### Extracted data entries

▬▬▬

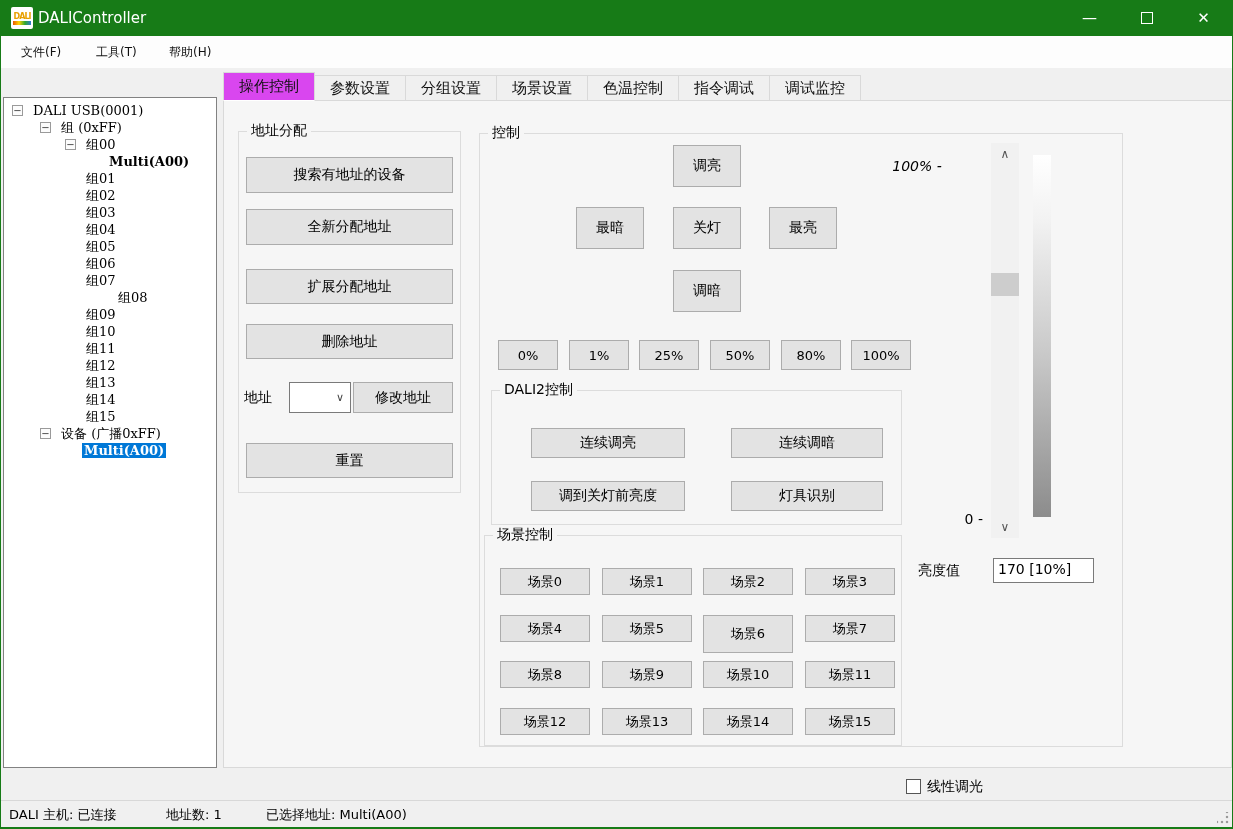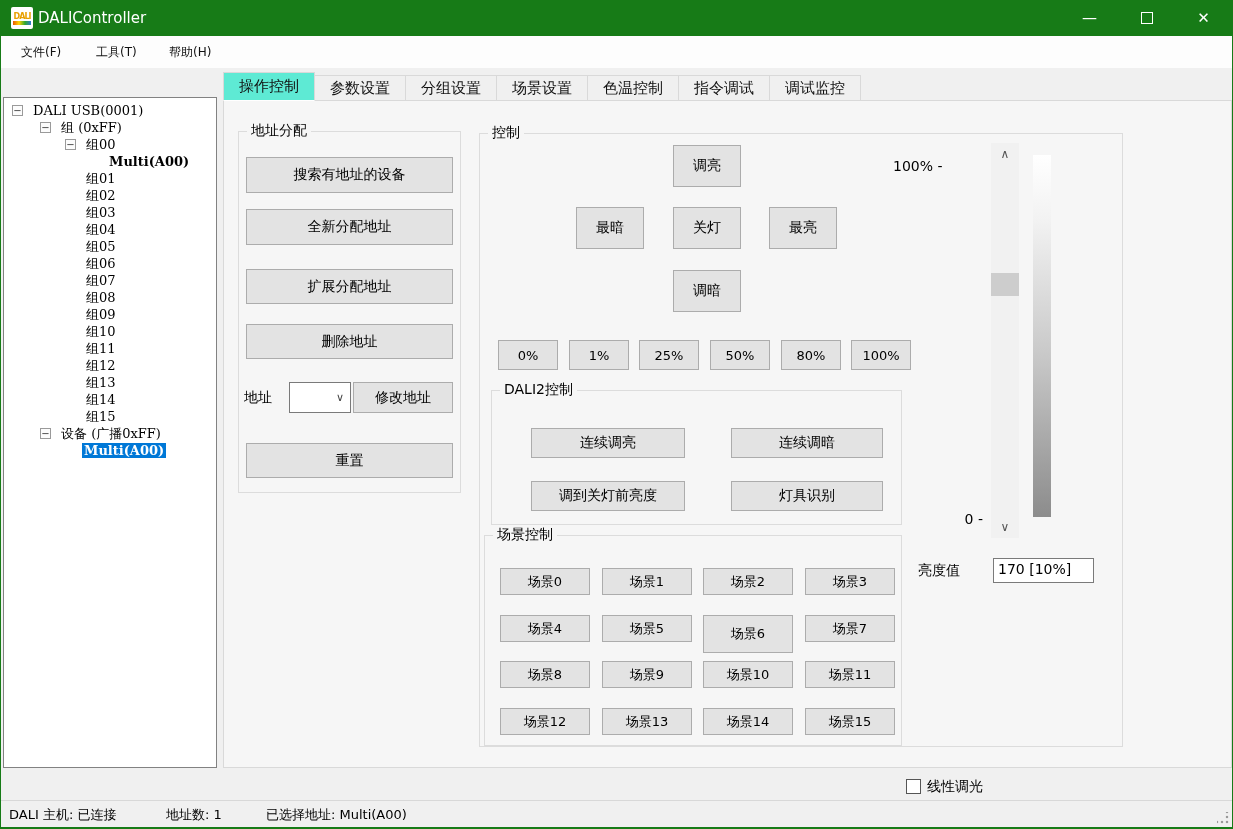"操作控制" .tab.active { background: #5eead4 -> #d946ef }
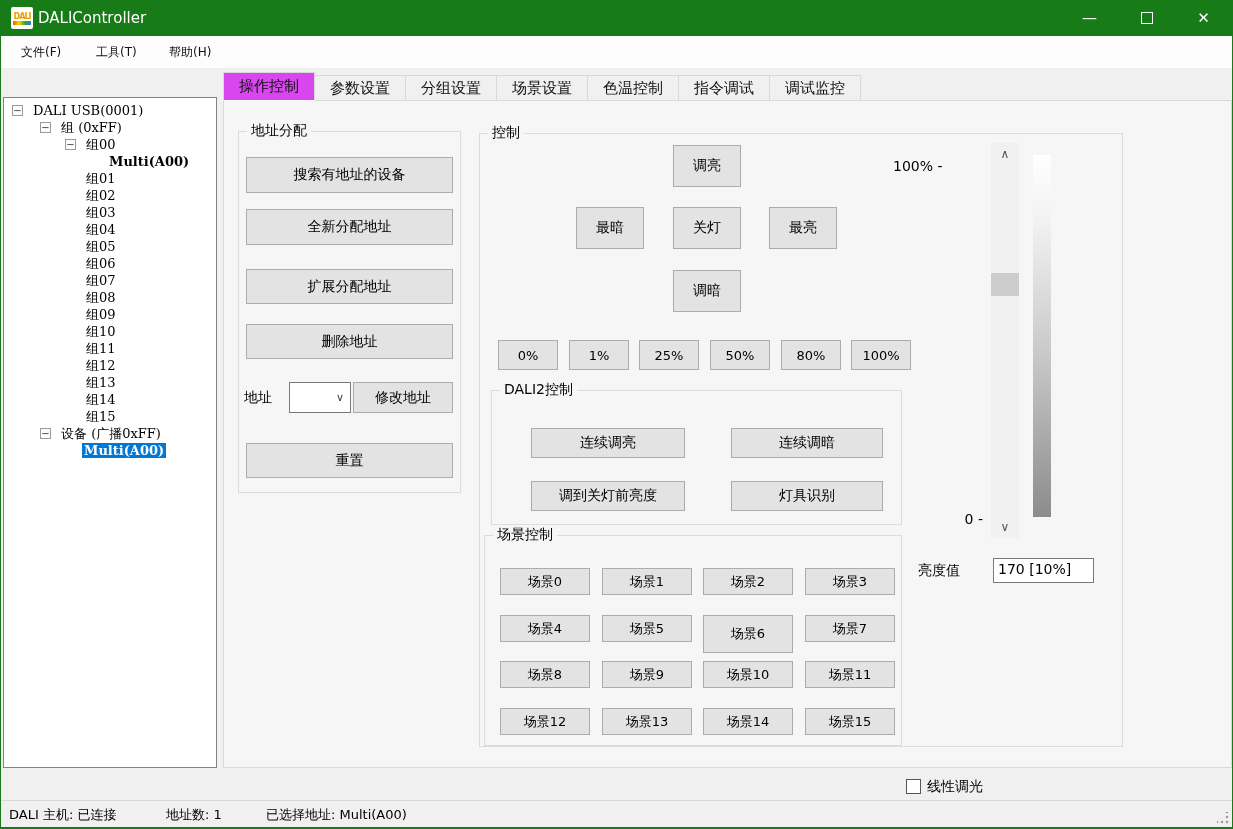"100% -" span.lbl { font-style: none -> italic; left: 892px -> 874px; text-align: left -> center }
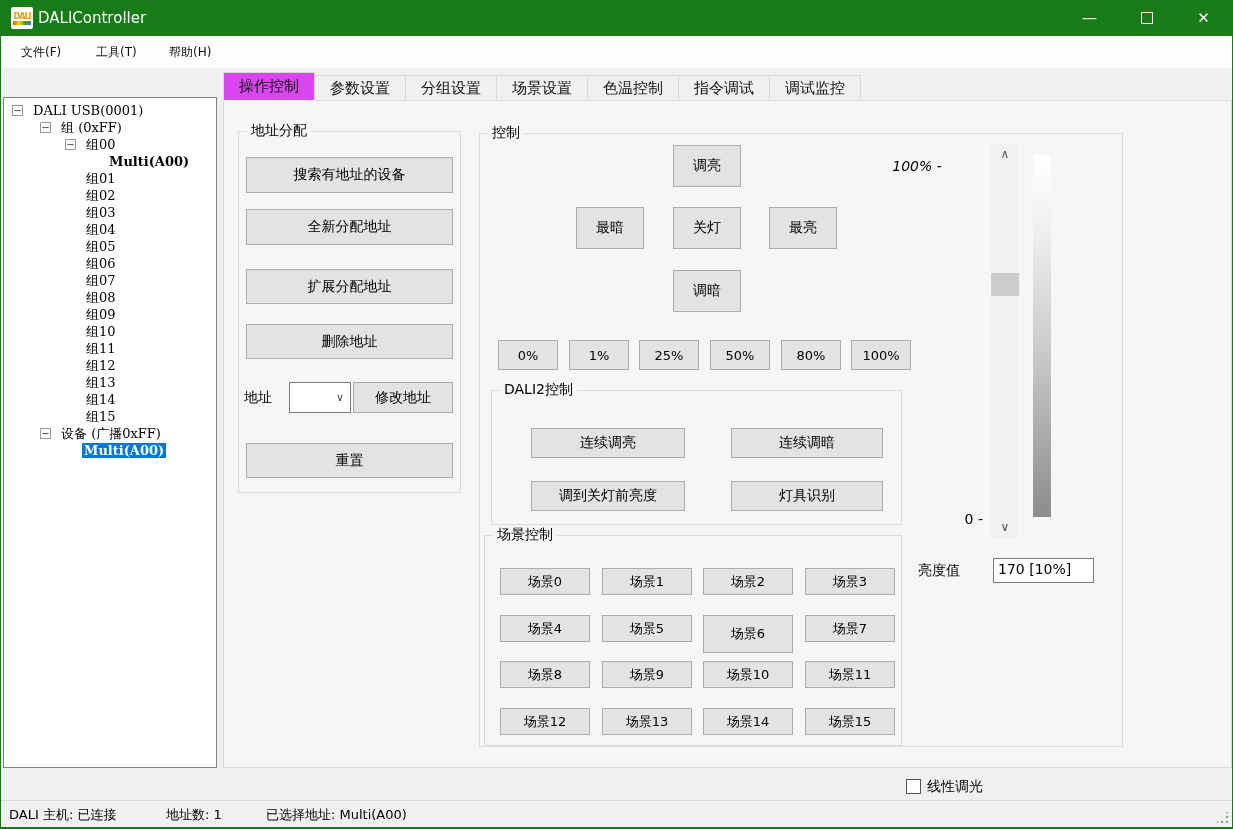"组08" div.tree-row { padding-left: 80px -> 112px }
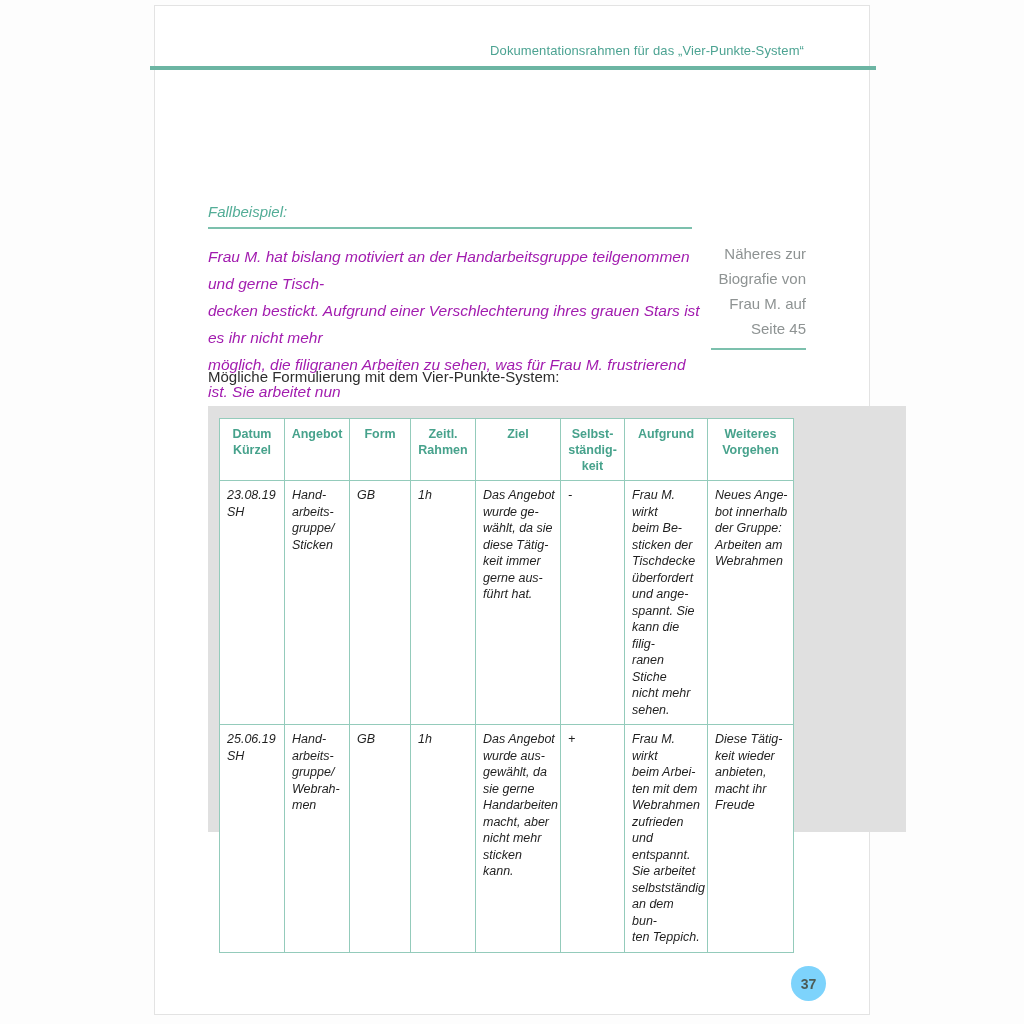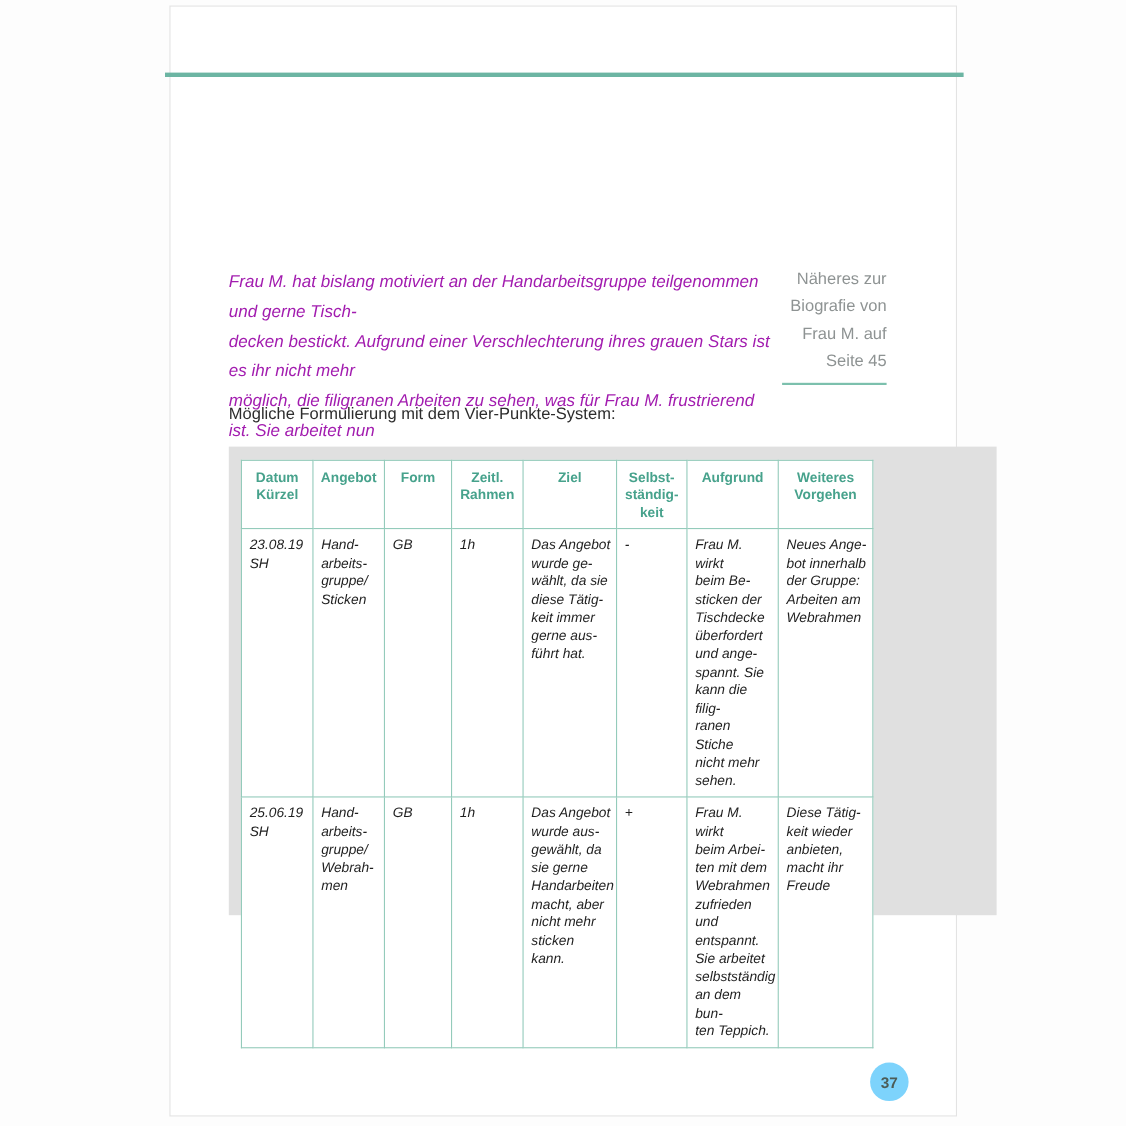"Dokumentationsrahmen für das" div.running-header { html: none -> <div>Dokumentationsrahmen für das „Vier-Punkte-System“</div> }
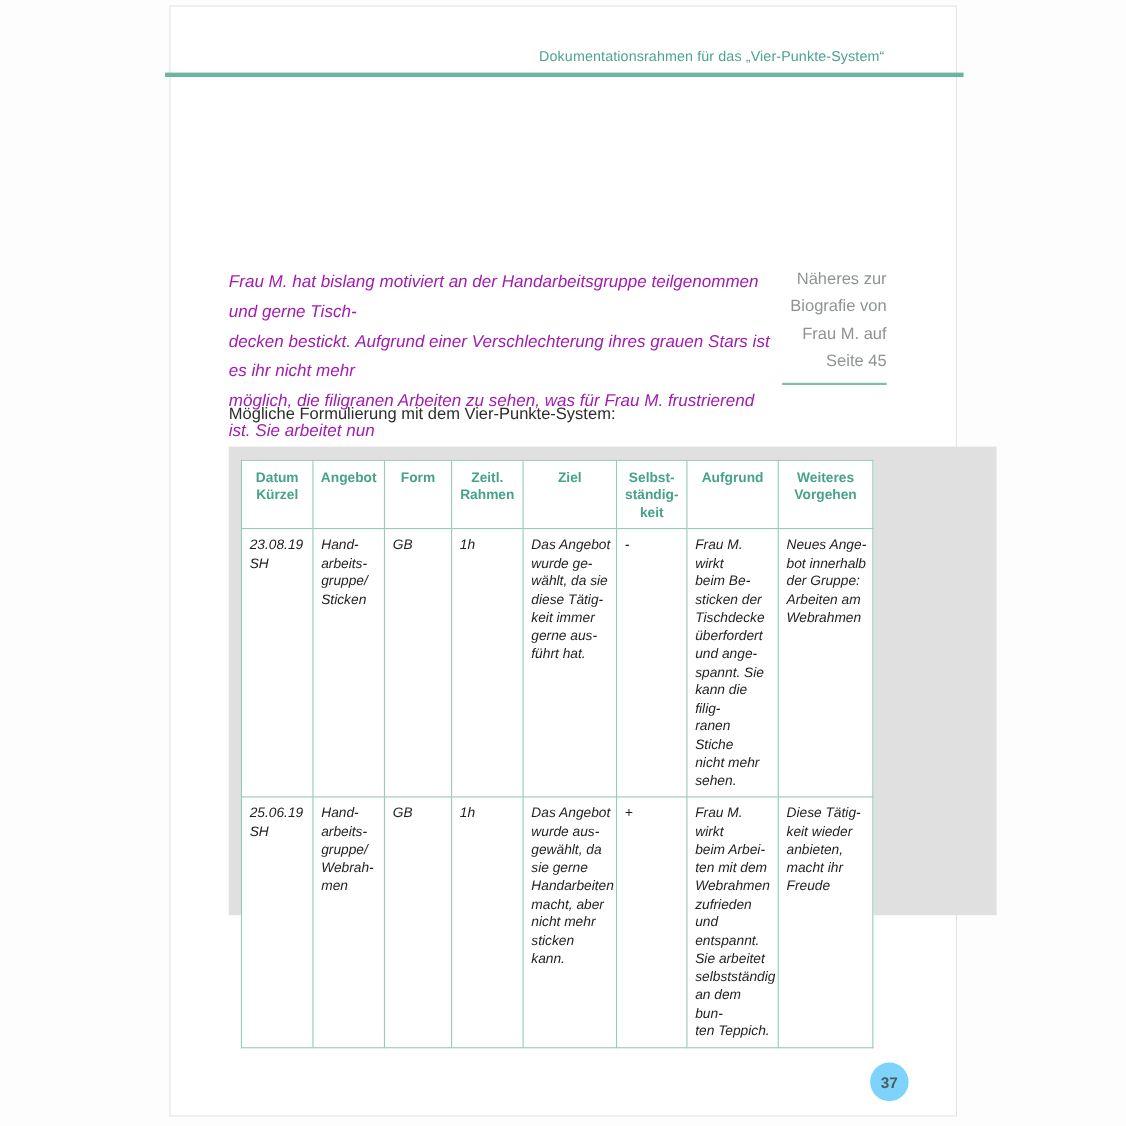"Fallbeispiel:" div.fallbeispiel { html: none -> <div>Fallbeispiel:</div> }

▬▬▬

### The problem
Transcribe all entries above exactly. Omit the pictures.

### Solution to the exercise
"操作控制" .tab.active { background: #5eead4 -> #d946ef }
"100% -" span.lbl { font-style: none -> italic; left: 892px -> 874px; text-align: left -> center }
"组08" div.tree-row { padding-left: 80px -> 112px }
"Dokumentationsrahmen für das" div.running-header { html: none -> <div>Dokumentationsrahmen für das „Vier-Punkte-System“</div> }
"Fallbeispiel:" div.fallbeispiel { html: none -> <div>Fallbeispiel:</div> }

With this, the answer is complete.